WORK TASK: Using the data below, count the lines that carry the string "manipulation" and write only the count.

DATA RECORDS:
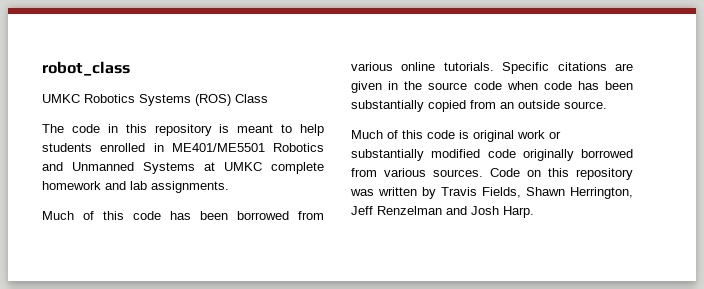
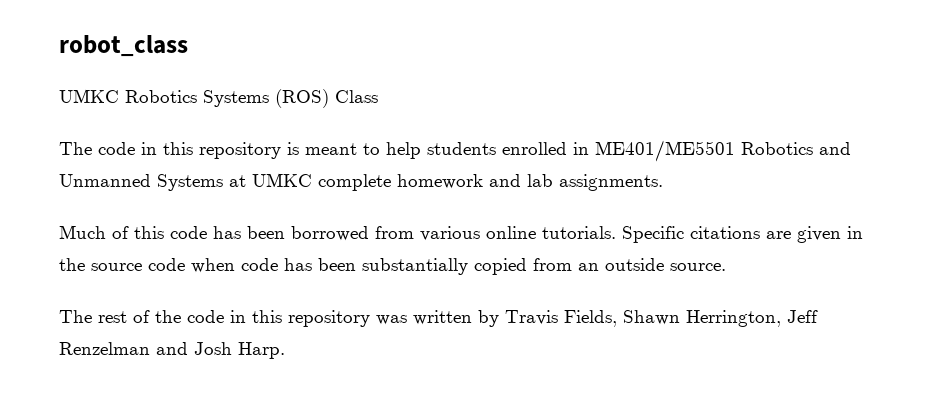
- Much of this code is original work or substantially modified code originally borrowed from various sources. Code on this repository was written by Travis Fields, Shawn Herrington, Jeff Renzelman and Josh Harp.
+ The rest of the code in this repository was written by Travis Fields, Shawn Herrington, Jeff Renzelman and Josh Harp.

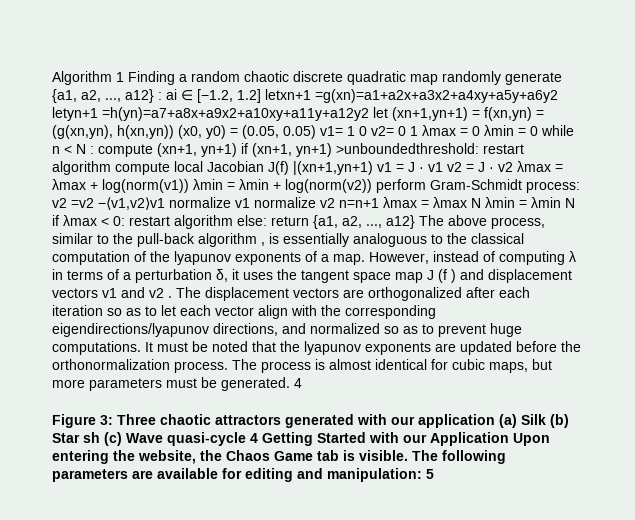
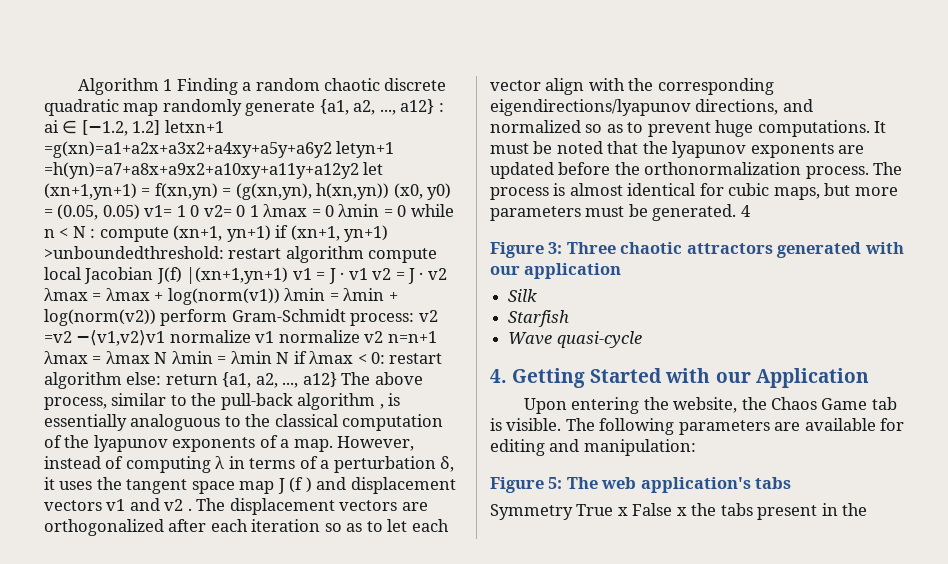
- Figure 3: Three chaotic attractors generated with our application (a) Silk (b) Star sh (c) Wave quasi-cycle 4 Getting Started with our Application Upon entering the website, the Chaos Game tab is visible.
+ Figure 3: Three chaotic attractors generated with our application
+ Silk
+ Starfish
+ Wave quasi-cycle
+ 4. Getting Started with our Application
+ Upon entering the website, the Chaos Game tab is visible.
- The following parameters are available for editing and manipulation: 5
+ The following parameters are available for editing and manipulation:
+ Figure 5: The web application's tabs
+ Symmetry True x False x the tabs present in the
==
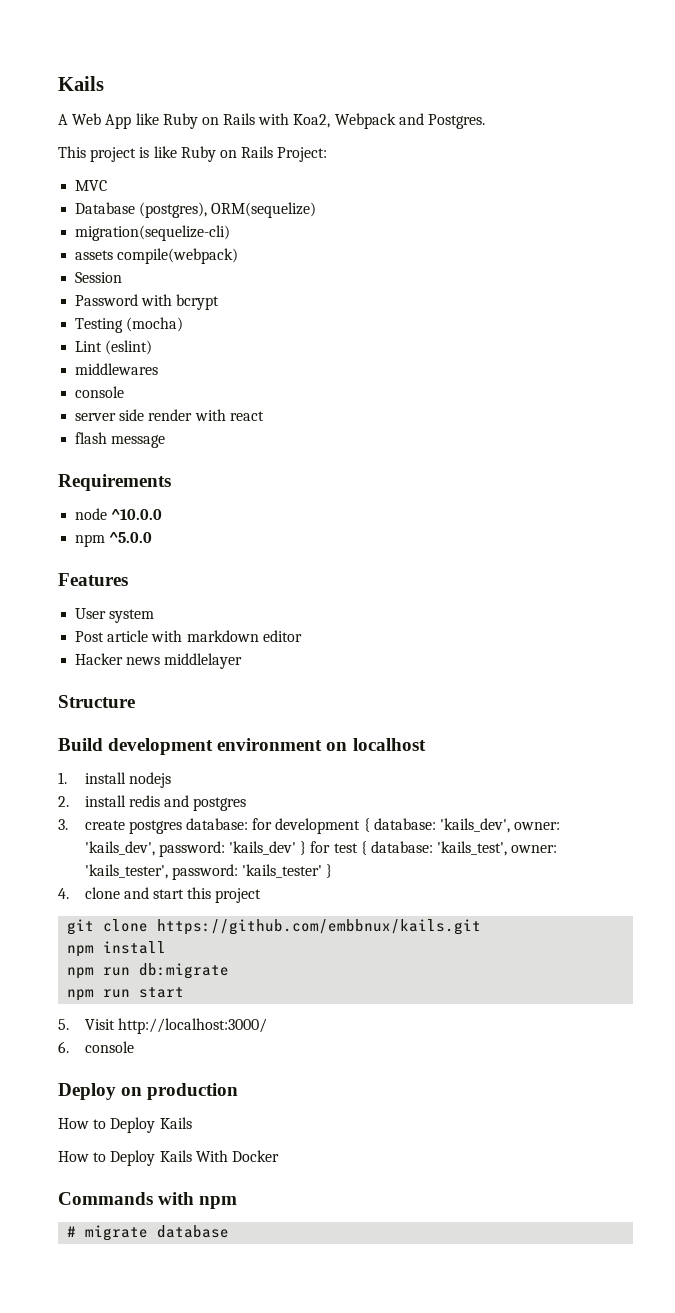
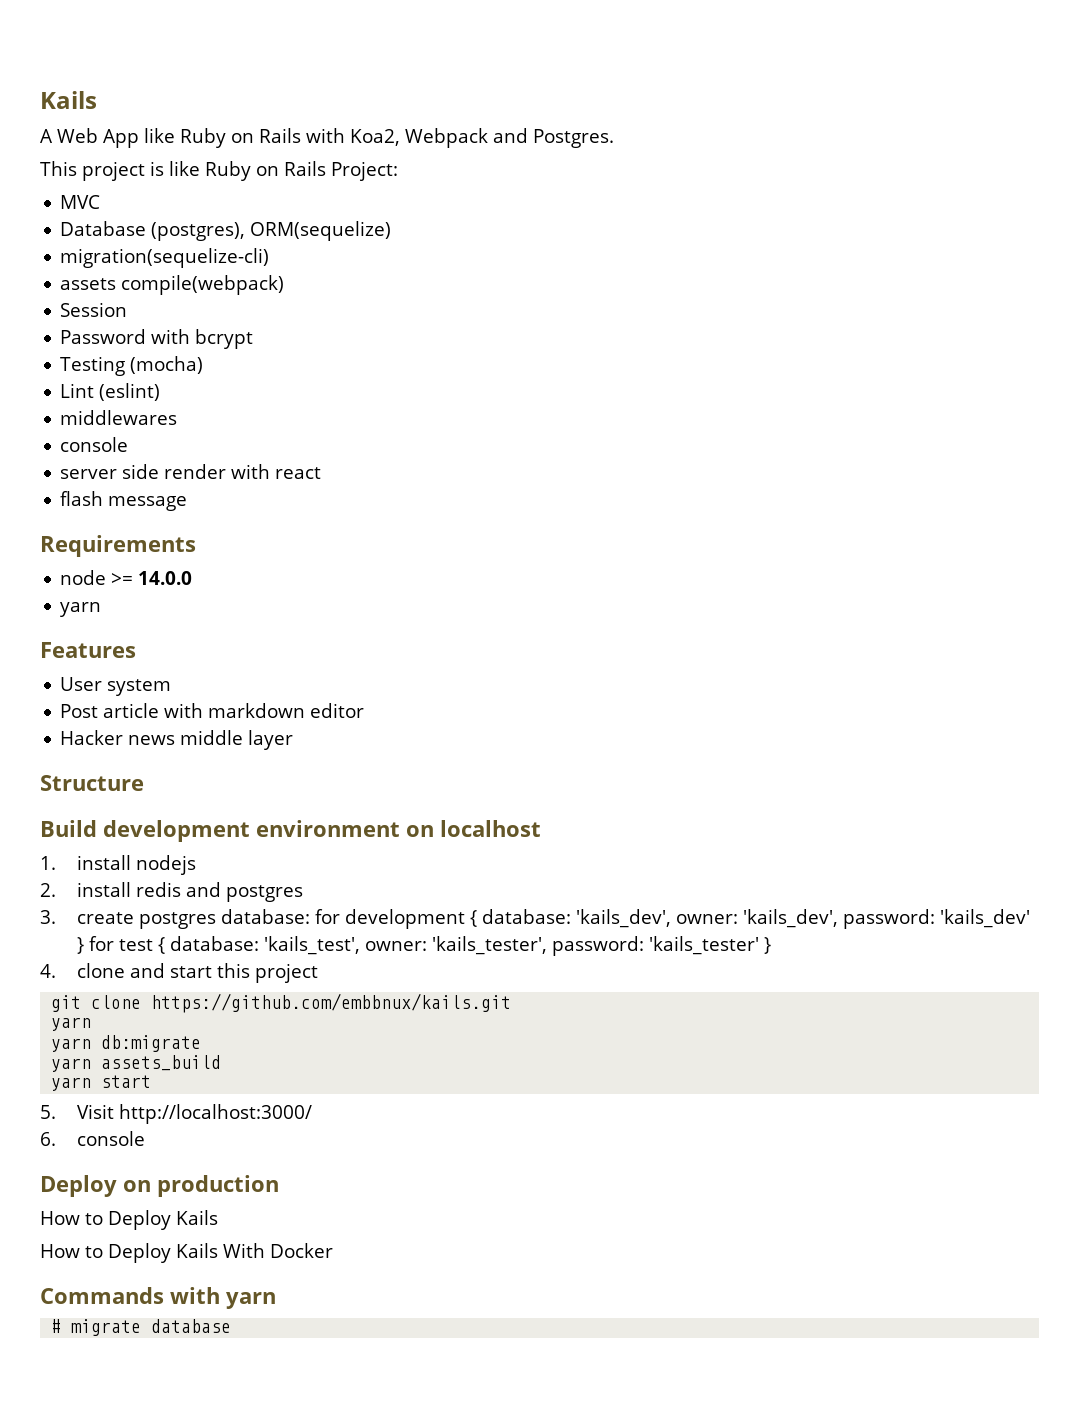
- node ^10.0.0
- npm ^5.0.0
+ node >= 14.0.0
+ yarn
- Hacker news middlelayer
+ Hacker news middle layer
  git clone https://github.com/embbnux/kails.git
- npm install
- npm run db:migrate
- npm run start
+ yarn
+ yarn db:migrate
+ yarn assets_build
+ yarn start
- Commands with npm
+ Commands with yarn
* * *
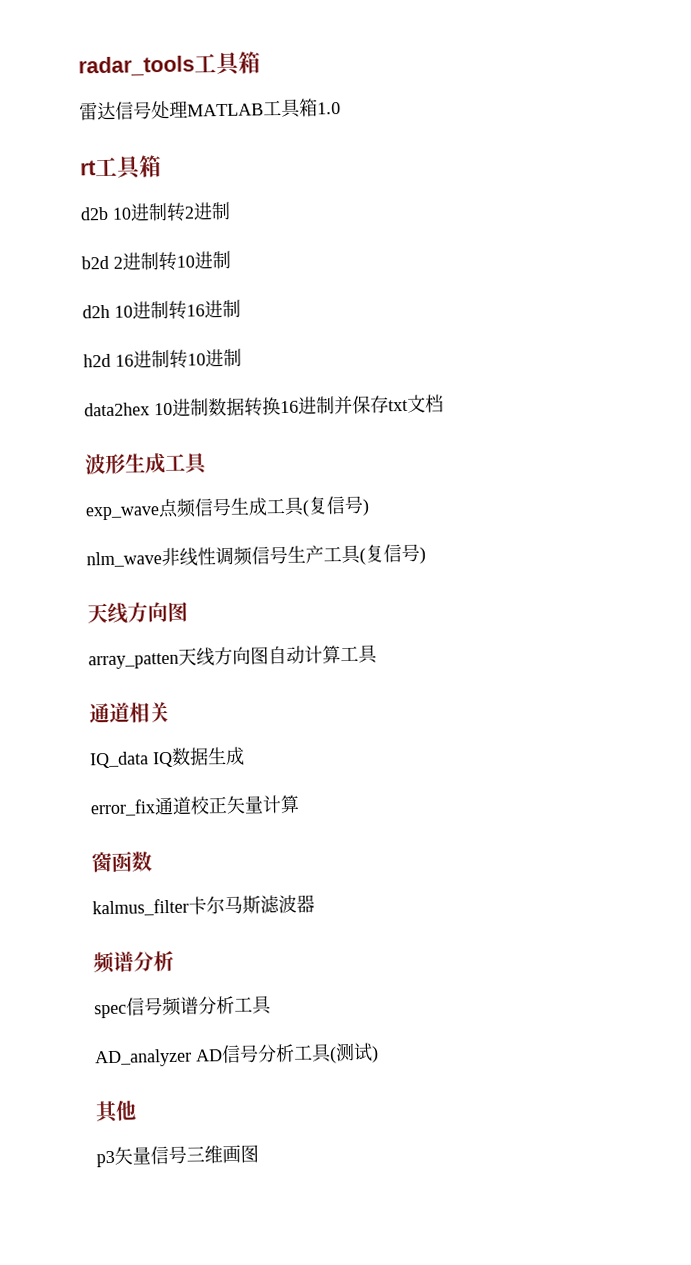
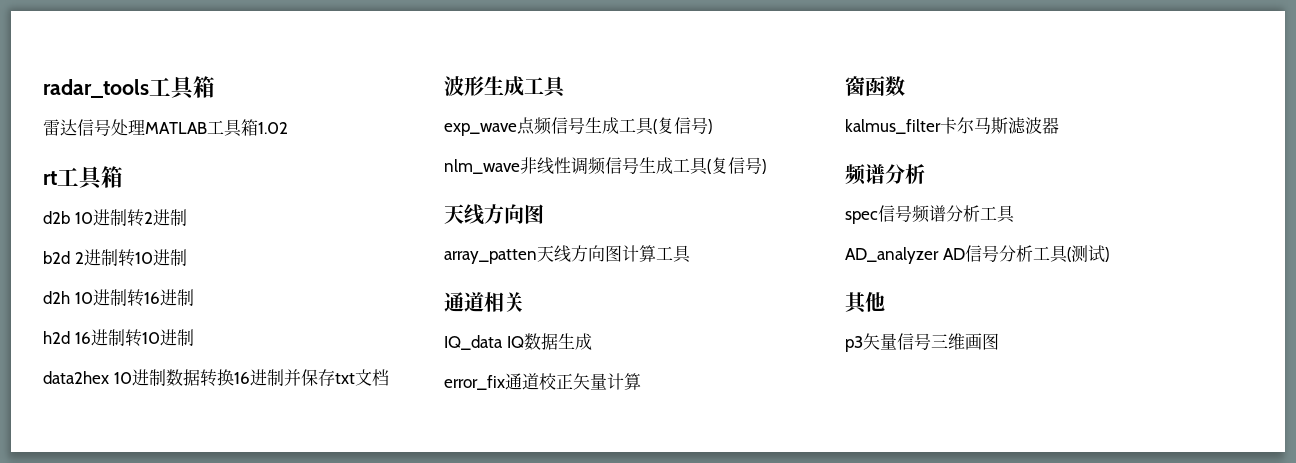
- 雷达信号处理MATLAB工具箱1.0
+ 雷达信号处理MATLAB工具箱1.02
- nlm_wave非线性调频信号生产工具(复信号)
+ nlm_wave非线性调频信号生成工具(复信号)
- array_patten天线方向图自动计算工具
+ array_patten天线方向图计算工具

WRITTEN RESPONSE: 2